**WHAT YOU WILL DO**
The lines you return must be all those in the data that hold the string "Young".

**MATERIAL FOR THIS EXERCISE**
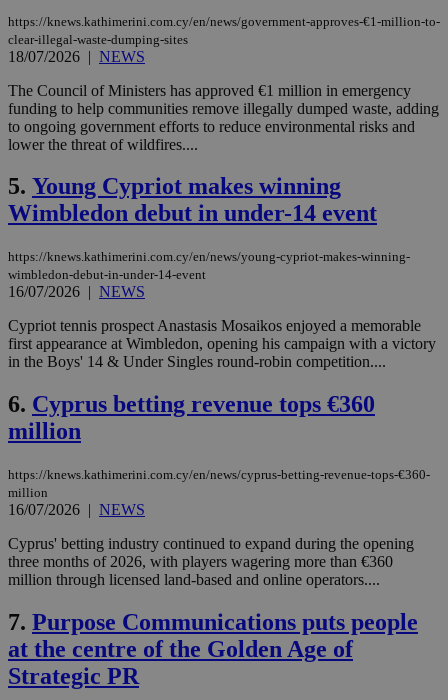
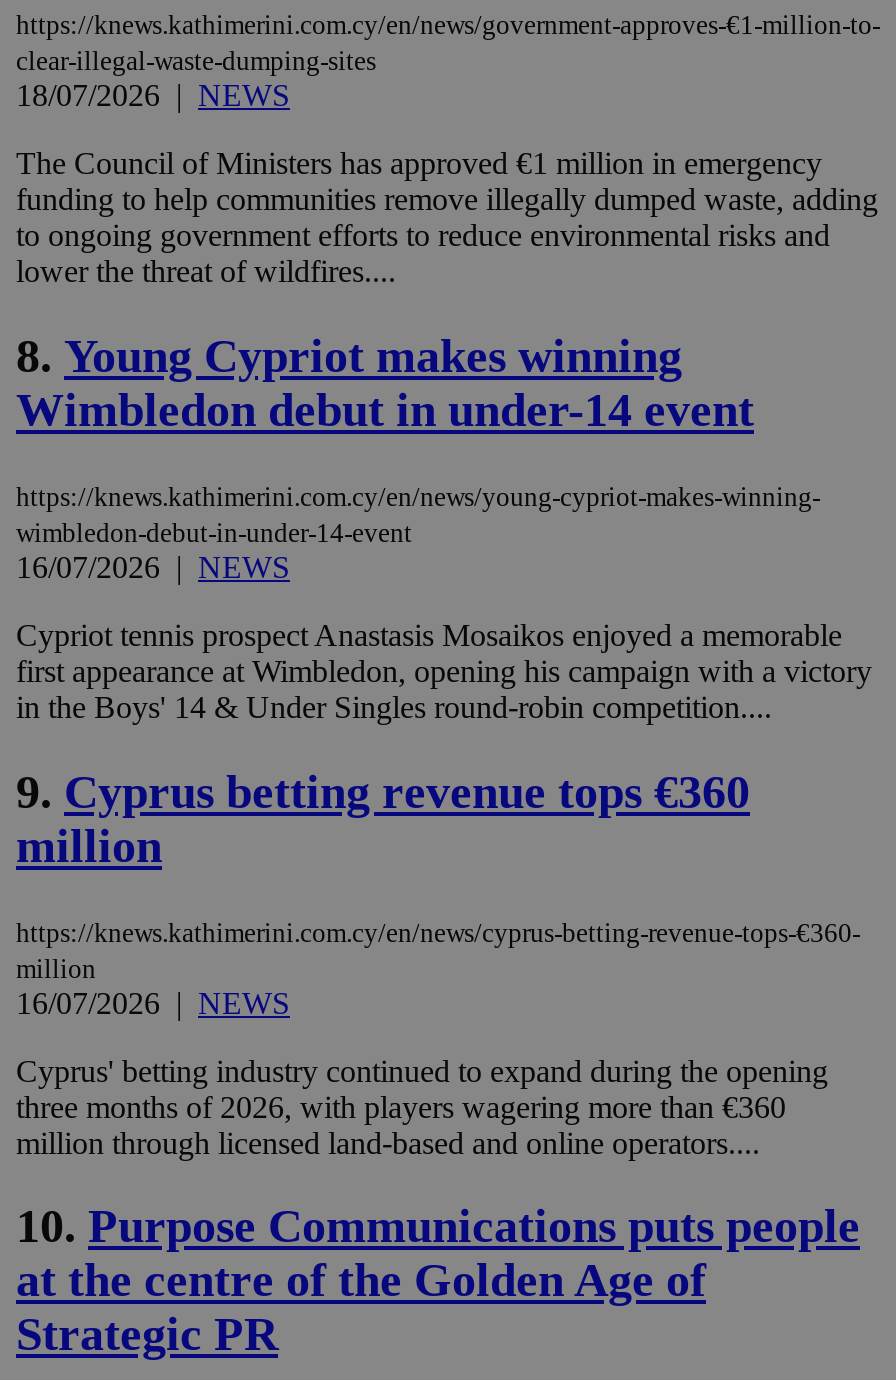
- 5. Young Cypriot makes winning
+ 8. Young Cypriot makes winning

- 6. Cyprus betting revenue tops €360
+ 9. Cyprus betting revenue tops €360

- 7. Purpose Communications puts people
+ 10. Purpose Communications puts people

**EXERCISE OUTPUT**
- 5. Young Cypriot makes winning
+ 8. Young Cypriot makes winning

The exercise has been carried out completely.